### [Requirement]
The records that follow are to be given again exactly. Do not carry over any image.

═════ Working data

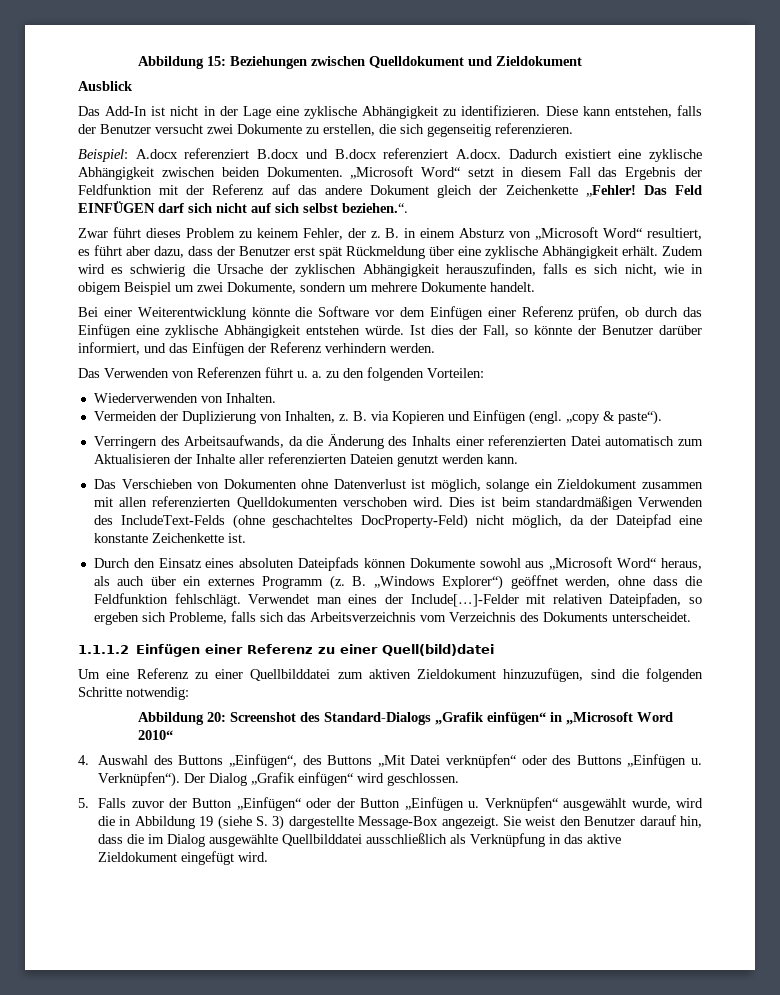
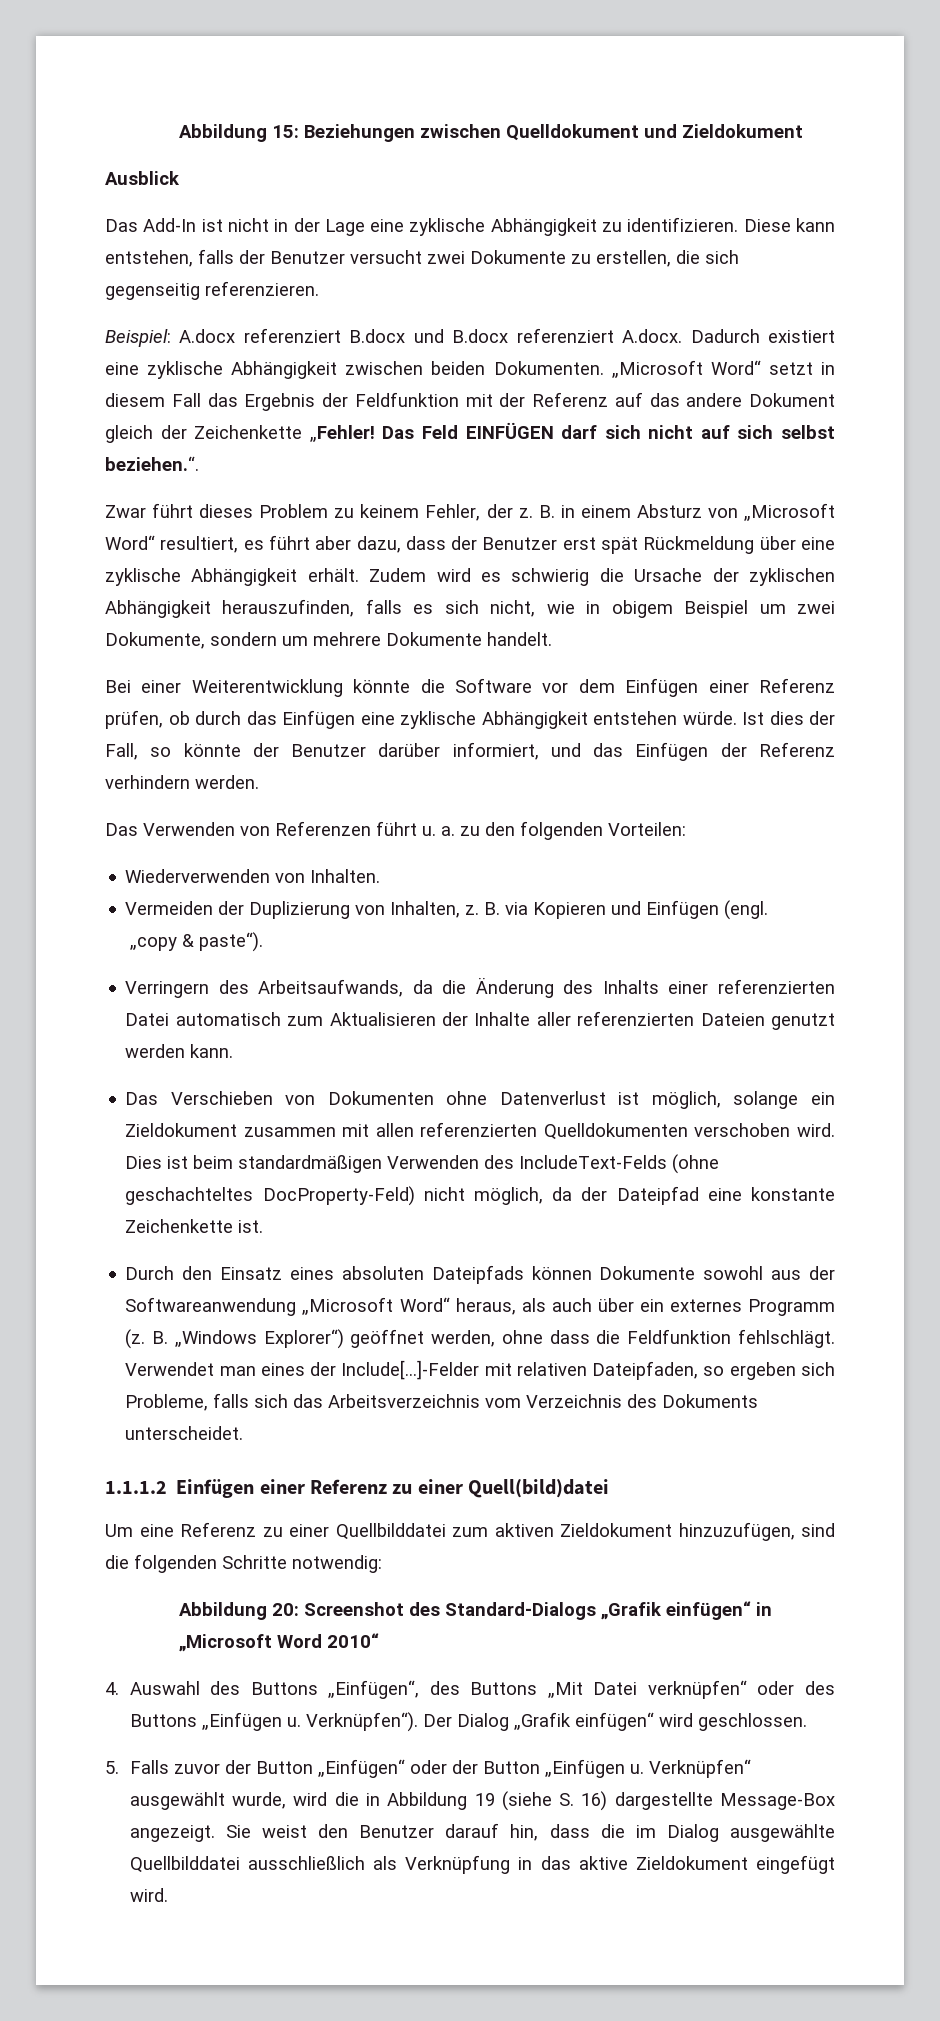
- B. via Kopieren und Einfügen (engl. „copy & paste“).
+ B. via Kopieren und Einfügen (engl.
+ „copy & paste“).
- Durch den Einsatz eines absoluten Dateipfads können Dokumente sowohl aus „Microsoft Word“ heraus, als auch über ein externes Programm (z.
+ Durch den Einsatz eines absoluten Dateipfads können Dokumente sowohl aus der Softwareanwendung „Microsoft Word“ heraus, als auch über ein externes Programm (z.
- Verknüpfen“ ausgewählt wurde, wird die in Abbildung 19 (siehe S. 3) dargestellte Message-Box angezeigt.
+ Verknüpfen“ ausgewählt wurde, wird die in Abbildung 19 (siehe S. 16) dargestellte Message-Box angezeigt.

══════════

### [Expected answer]
- B. via Kopieren und Einfügen (engl. „copy & paste“).
+ B. via Kopieren und Einfügen (engl.
+ „copy & paste“).
- Durch den Einsatz eines absoluten Dateipfads können Dokumente sowohl aus „Microsoft Word“ heraus, als auch über ein externes Programm (z.
+ Durch den Einsatz eines absoluten Dateipfads können Dokumente sowohl aus der Softwareanwendung „Microsoft Word“ heraus, als auch über ein externes Programm (z.
- Verknüpfen“ ausgewählt wurde, wird die in Abbildung 19 (siehe S. 3) dargestellte Message-Box angezeigt.
+ Verknüpfen“ ausgewählt wurde, wird die in Abbildung 19 (siehe S. 16) dargestellte Message-Box angezeigt.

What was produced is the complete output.